Duck Hunt: Quacking NES Light Gun Game 🦆

Duck Hunt on the NES

Here’s one of those legendary NES titles that was something of a technological marvel back in 1985. You got a gun with the game and the Nintendo Entertainment System.

We had our NES around 1989 onward and have clear memories of playing this one. It’s all rather primitive now, but in the late ’80s it was cutting-edge stuff. The result is an iconic retro gaming title with unique qualities that have turned it into a legend.

Having a Quack at Duck Hunt

Although it looks basic these days, this warped our tiny minds back in the late 1980s. We can’t remember when we first played it. Probably 1988 or some such.

Whatever, the game was packaged with the Super Mario Bros. on the NES as a weird gaming combo. Accompanying Duck Hunt was the NES Zapper, a toy gun you could point at the screen and shoot at the digital ducks.

The game launched in Japan in April 1984, North America in October 1985, and August 1987 for good old Europe. Nintendo R&D1 was responsible for it.

Takehiro Izushi supervised the game. And Gunpei Yokoi (who invented the Game Boy) produced it.

And Duck Hunt has gone down in retro gaming legend. It’s iconic!

But what do you do, exactly? Well, the idea for the game is to shoot the ducks as they burst out of the grass.

Of course, you could just jam the gun up to the screen to make it a bit easier. But the hardcore gamers knew it was all about sitting at least four feet away from the screen.

Your pet dog then collects the ducks in the aftermath (neatly hidden by the grass).

Although if you missed the ducks as they burst upward, the dog goes and appears over the grass sniggering like Mutley. The bastard.

For those of us around at the time playing it as kids, its simplicity and psychotic violence left a lasting impact.
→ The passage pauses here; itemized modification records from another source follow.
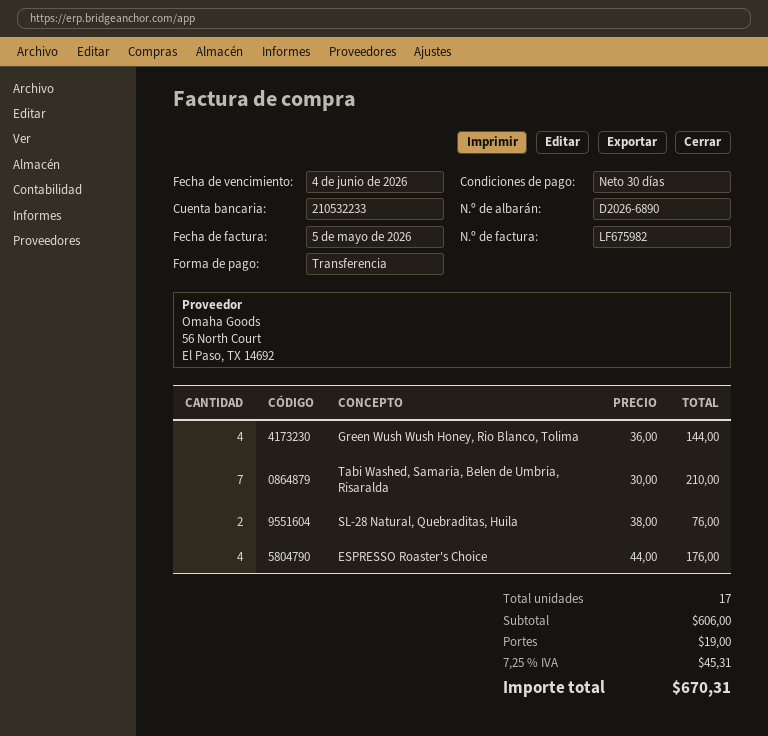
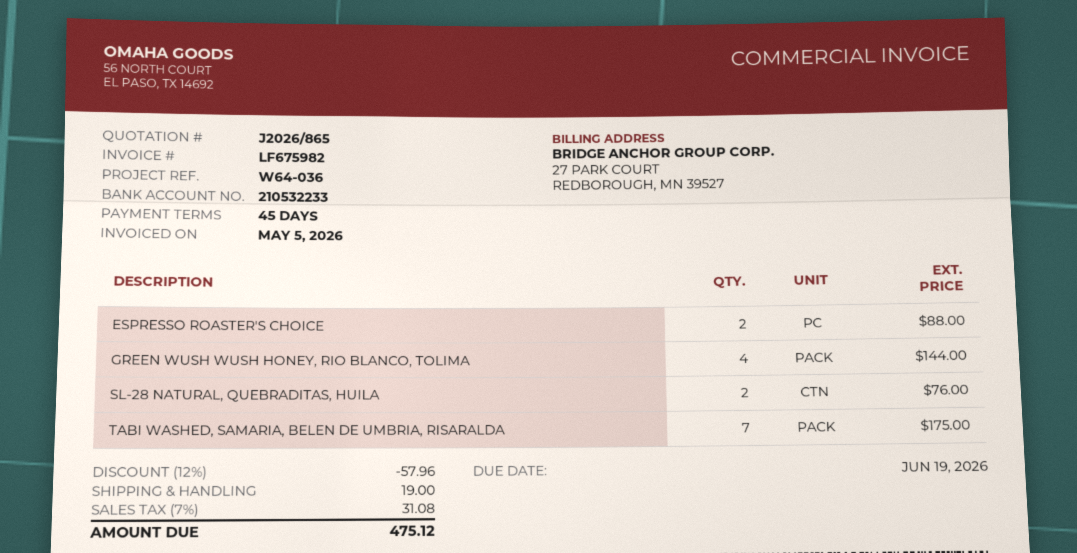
payment terms: 30 days -> 45 days
due date: 2026-06-04 -> 2026-06-19
Tabi Washed, Samaria, Belen de Umbria, Risaralda: 7 for 210.00 -> 7 for 175.00
ESPRESSO Roaster's Choice: 4 for 176.00 -> 2 for 88.00
discount: none -> 12% = 57.96
tax: 7.25% = 45.31 -> 7% = 31.08
total: 670.31 -> 475.12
But pretty much everyone who bought a NES (over 61 million people worldwide) tried Duck Hunt.

As it was packaged with the console (here in the UK, anyway). Otherwise, we greatly suspect, it wouldn’t have been played anywhere near as much by NES owners.

Fond memories, all the same, and fond enough for us to hunt down a copy at a Bolton 2025 retro gaming market. Here it is in all its glory!

Duck Hunt retro gaming second hand copy

This was a delightful find for us and the best bit of retro loot we got from the venue. Inside is the NES cartridge, plus the little instruction manual.

It now has pride of place amongst our retro gaming collection.

The Duck Hunt Demake!

In March 2024 it was noted in retro gaming circles the game got a Game Boy demake. You can find Duck Hunt GB on that link there and it’s a name your own price kind of experience. It’s the work of indie developer Tiger Bronnikov.

As the synopsis explains:

“DUCK GB! The second game of the ‘Primitive Arcade Game Collection’. Shoot 40 ducks to complete the round. And don’t forget to reload your gun. There are 3 regular rounds + 3 bonus rounds in total. Have fun guys. Let’s hit!”

The “Let’s hit!” line seems to be a nod to the Japanese habit of sticking Let’s! into their media texts. That’s as Japanese volitional form allows for nouns, so in Nippon they use it in a way that follows their grammar rules.

Or maybe we’re reading too much into things there.

Regardless, if you’re dying for your fix of this iconic title but lack access to the NES original, well you’ve got a free GB demake version to enjoy right there. And you don’t need the light gun to play.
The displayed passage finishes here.